Boiled down to its most basic elements, geothermal energy is generated when the heat of the Earth itself (or submerged magma near reservoir cavities) is used to directly heat water. The water acts as a conduction medium, bringing the heat to another location. One may also use superheated steam to generate electricity by spinning an industrial sized turbine. The water may also be used directly to heat, as is the case in greenhouses with hot water pipes under plant benches.
Geothermically heated waters have been used for at least the last 2,000 years, maybe longer, as the Roman baths found throughout the former Empire can attest to. There was a revival of heated bathing culture in the mid- to late 19th century that saw the creation of countless “healing water” spas. By the 1920s those areas were popular enough that they needed electricity for street lamps and electricity around these often rural destinations, usually flanked by mountains.
The Geysers geothermal power station in northern California was once the site of one of the world’s first geothermic power plants, though they were very inefficient. Later, when the spa fell out of fashion, the site became home to no less than 21 industrial turbine generators that make it the largest such facility in the world.

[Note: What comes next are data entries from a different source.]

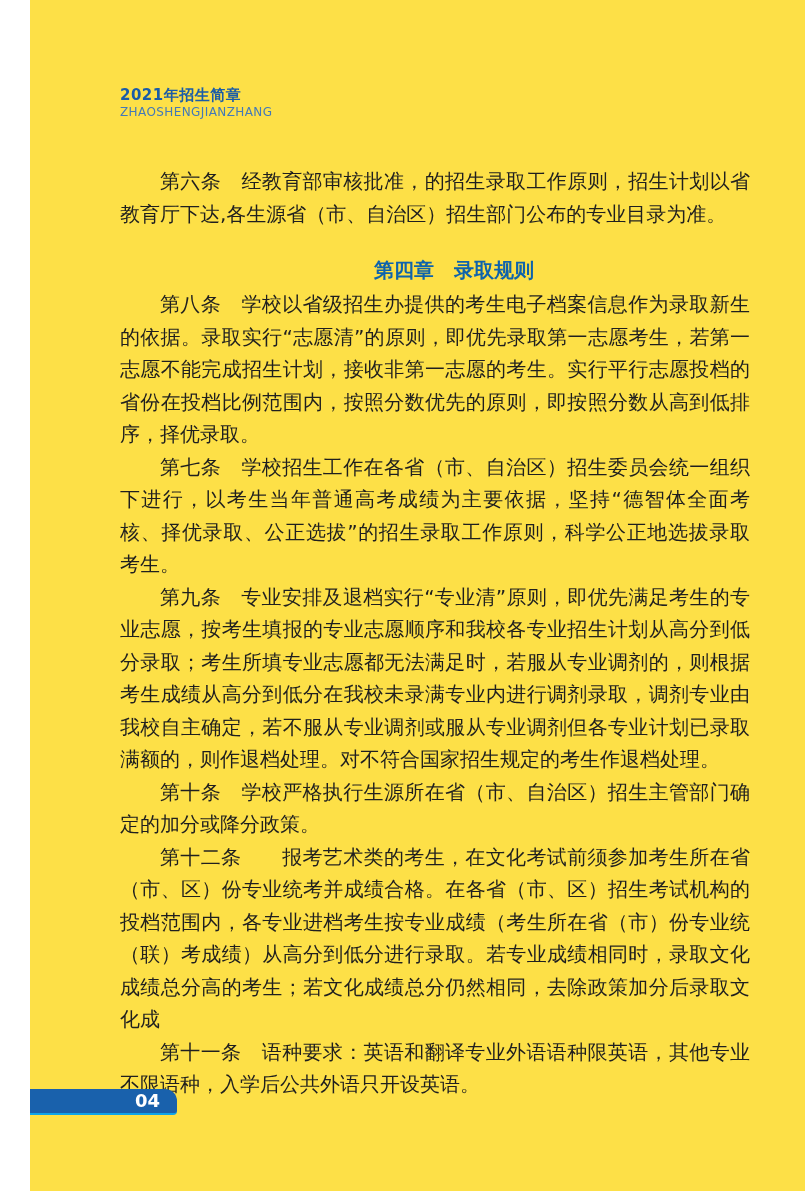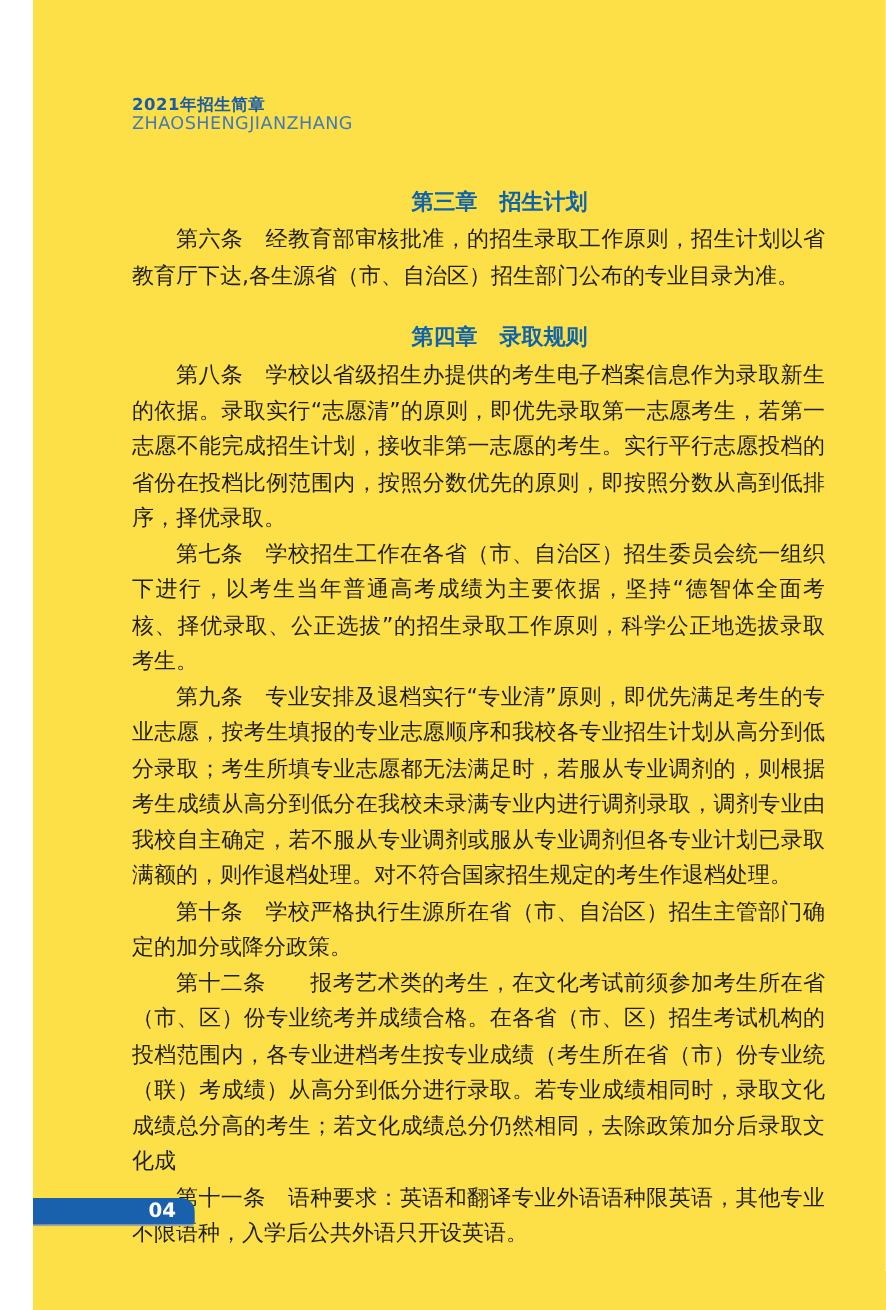"ZHAOSHENGJIANZHANG" .brand-sub { font-size: 16px -> 12px }
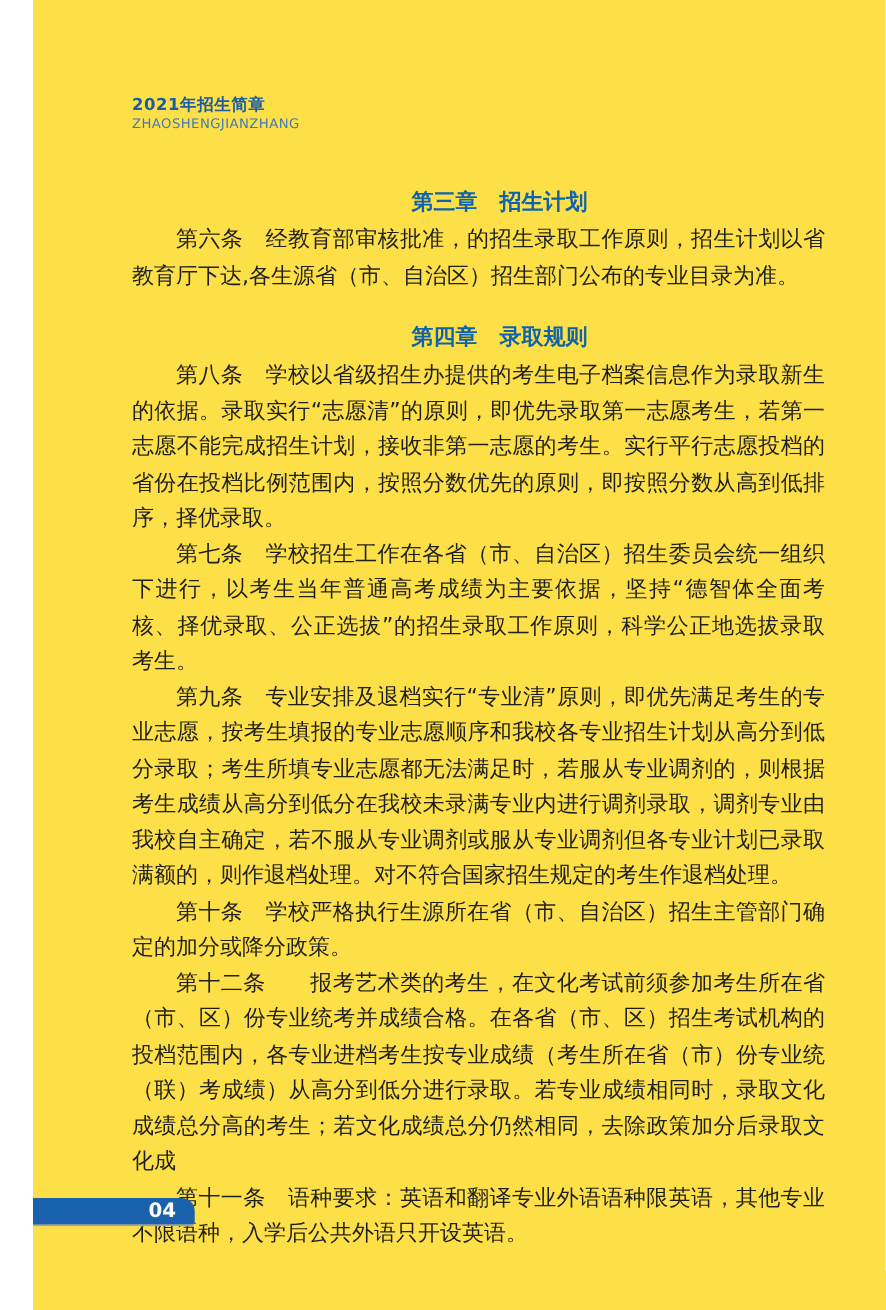"第三章 招生计划" h2.section-heading { html: <h2>第三章 招生计划</h2> -> none }
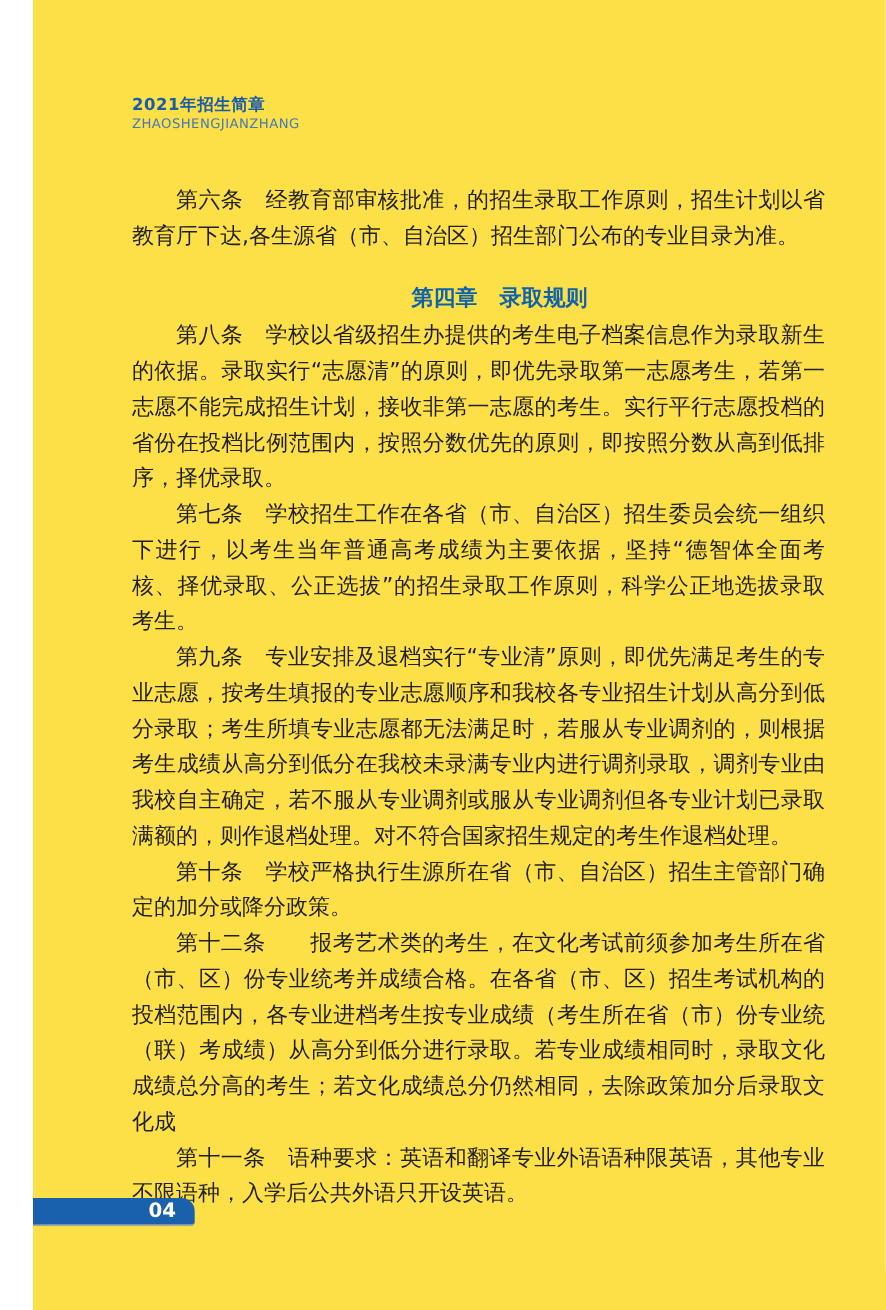"04" .page-badge { border-bottom: 2px solid #a3a3a3 -> 2px solid #0ea5e9 }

Indeed, though Iceland produces more geothermal energy than the US per capita, the output of the US dwarfs the tiny, island nation.
Improvements in generator design have caused there to be a few typical designs for geothermal generators. The oldest type is called “dry stem” and simply uses the steam as it comes out in a single chamber system that turns the turbine. The more modern and efficient method of using what is called a “binary cycle” and two chambers has been very successful and many generators are switching over when they receive overhaul work. Here, either the superheated water itself or another fluid is allowed to undergo pressure changes that instantly turn it into a
vapour, thus turning the turbines with each “stroke,” like a combustion engine.

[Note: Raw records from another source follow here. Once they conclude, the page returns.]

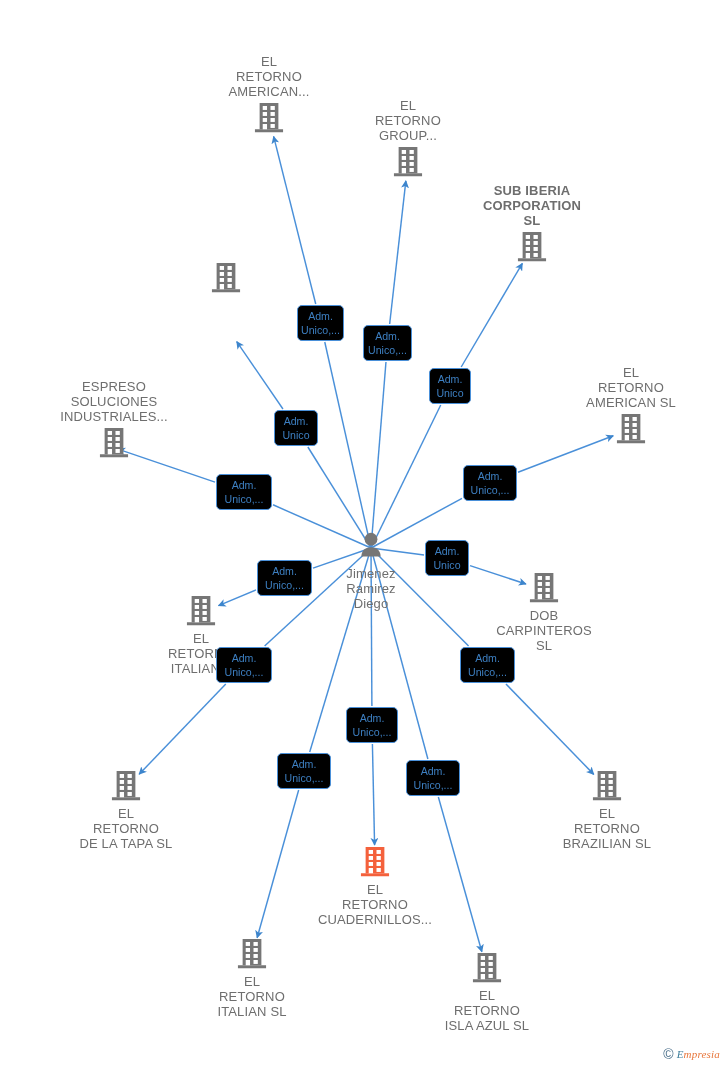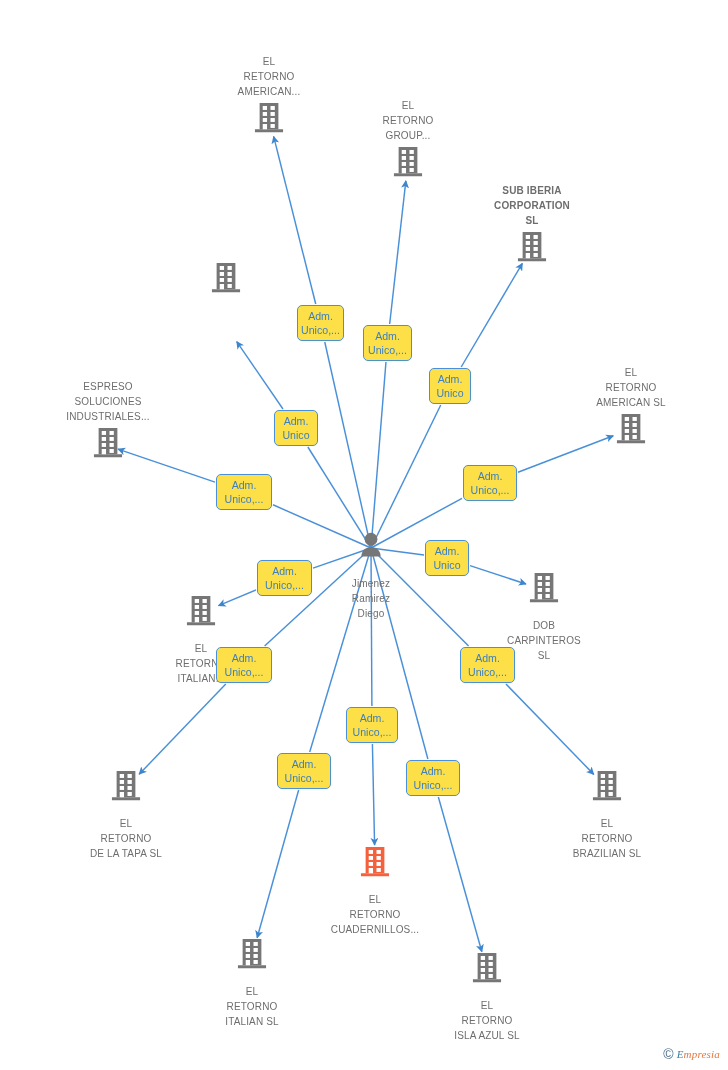"EL" .node .node-label { font-size: 10px -> 13px }
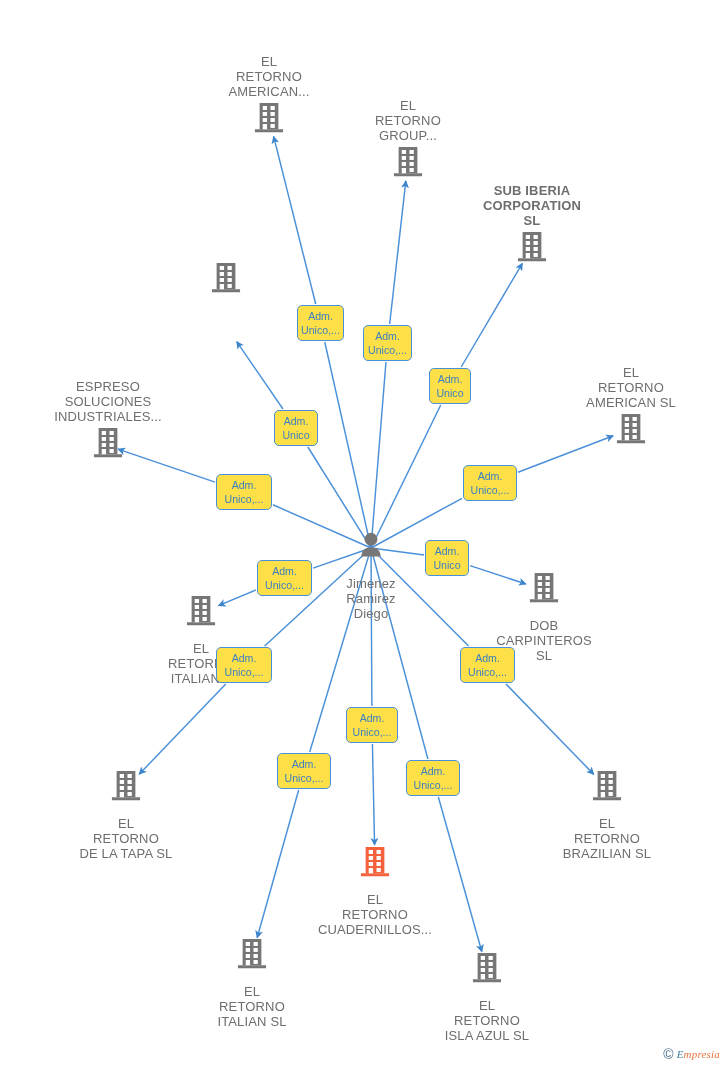"Adm." .edge-label { background: #fde047 -> #000000 }
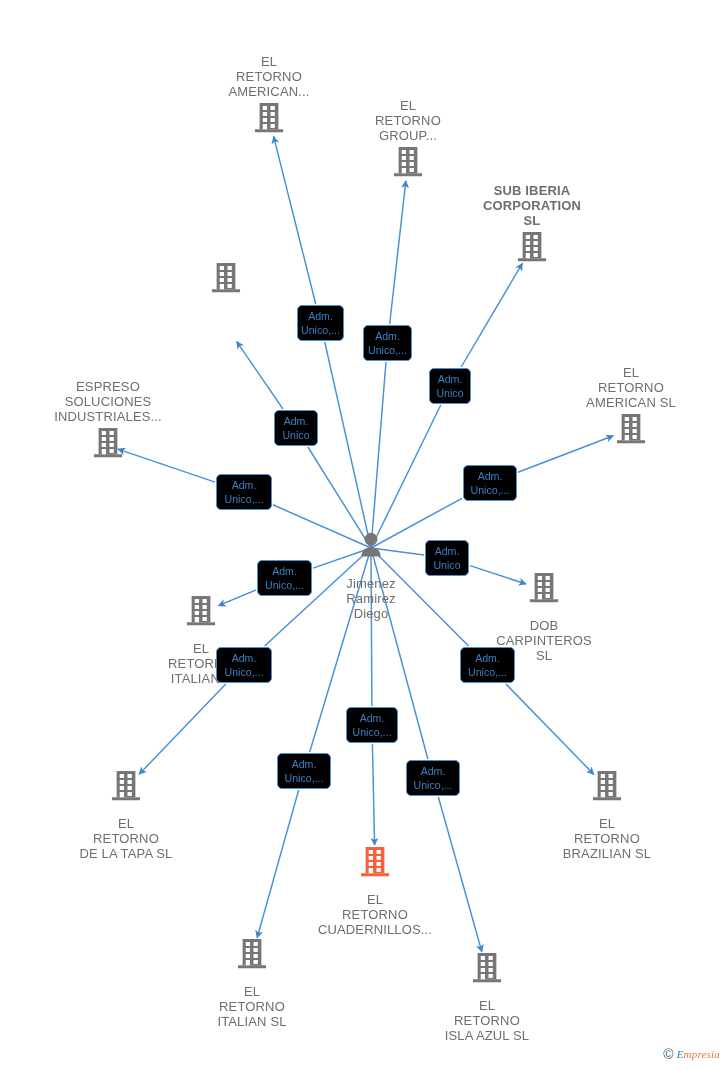"ESPRESO" div.node { left: 108px -> 114px }
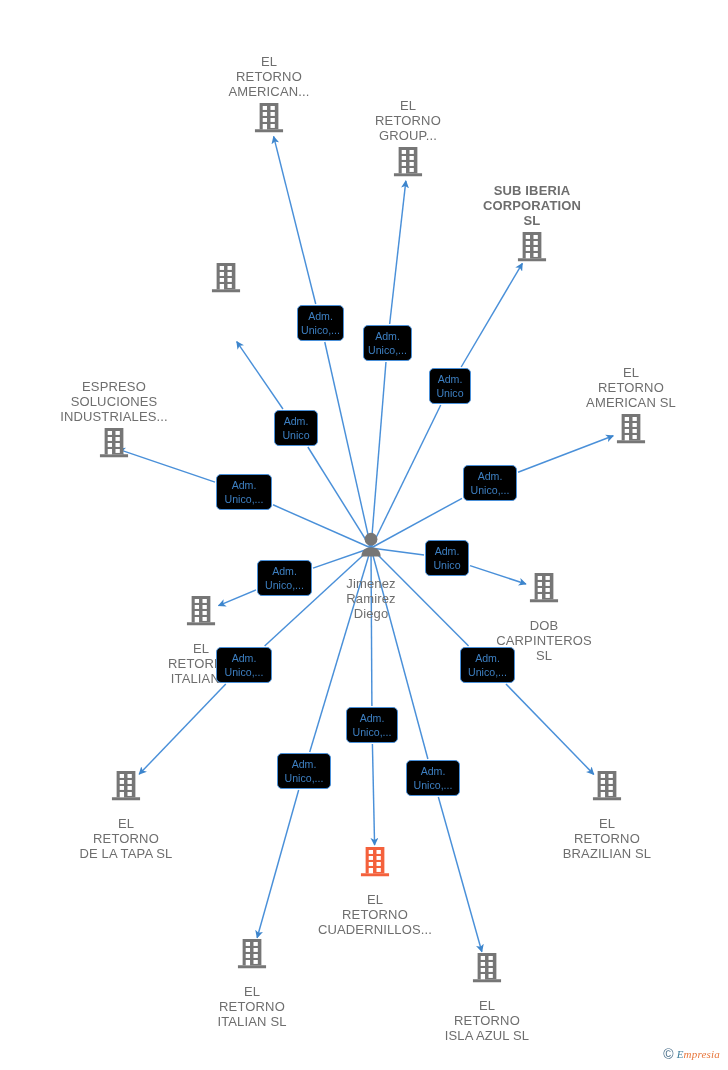"Jimenez" .node.label-below .node-label { margin-top: 10px -> 0 }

One of the most exciting developments in the production of geothermal power is the relatively new practice of injecting reclaimed water into spent vents or heated cavities commonly referred to as, “hot, dry rocks.” The water is pumped in while it is still capped, to allow the pressure to grow. It is usually pumped in cold in the hopes that the difference between the water and the rock temperatures will cause further fissures to open up and increase the volume of the cavern to be filled. When new holes are driven in to the rejuvenated geothermal well, the site will usually operate indefinitely as long as there’s available water.

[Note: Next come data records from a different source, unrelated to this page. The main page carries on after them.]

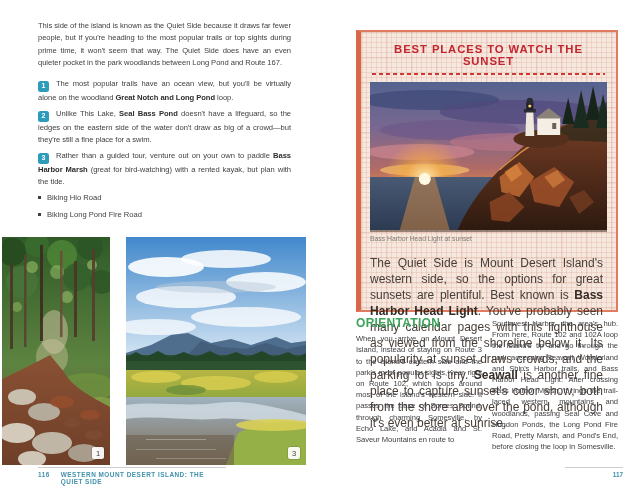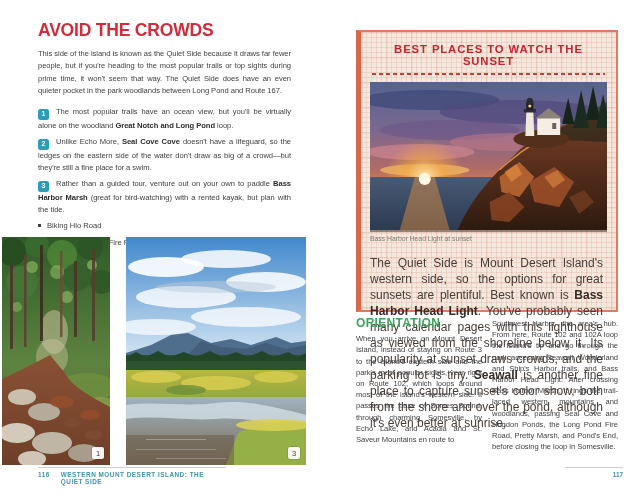"AVOID THE CROWDS" h1.page-title { html: <h1>AVOID THE CROWDS</h1> -> none }
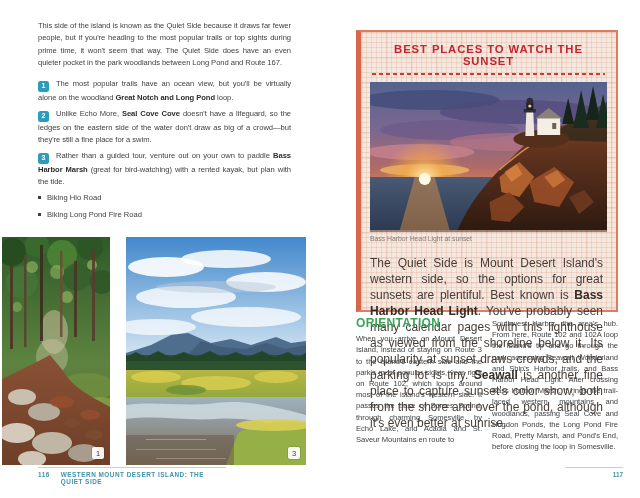"Unlike Echo More," span { text: Echo More -> This Lake }
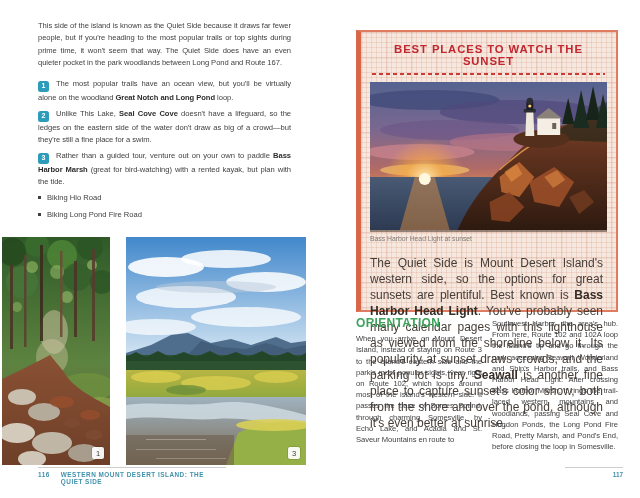"Seal Cove Cove" b { text: Cove Cove -> Bass Pond }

Roughly one quarter of North America is capable of supporting any actively heated sites, such as those where hot springs are naturally found. The central and eastern part of the country are still able to use geothermal energy to heat and cool homes and businesses, but their options are limited to passive technologies such as the heat pump. Here, water or glycol is injected into pipes and circulated underground to exchange the heat or absence of it with the constant temperature of the ground outside. Such systems are always closed when they simply circulate underground, but may also be open systems that have intake and outtake pipes submerged deep into a nearby lake or pond.
These passive systems have the advantage of being suitable for homeowners everywhere, having hardly any moving parts that can break and quietly bringing your home to equilibrium with the ambient temperature of the Earth in your area. For those living in climates that get very cold in the winter, this can be the difference between heating your house from 50 to 70F (10-20C) rather than from a typical sub-zero base.
For those looking to investigate how to fit geothermal heat into their sustainable power system, there several organizations that provide detailed information on the topic as part of their advocacy mission.
The next century will surely see a wide expansion of the various geothermal technologies, if for no other reason than it’s predicted affordability within even just a few years. As the benefits of geothermal heating and energy production become more widely known, it is certain that heat pumps will become as ubiquitous as wind turbines and solar panels.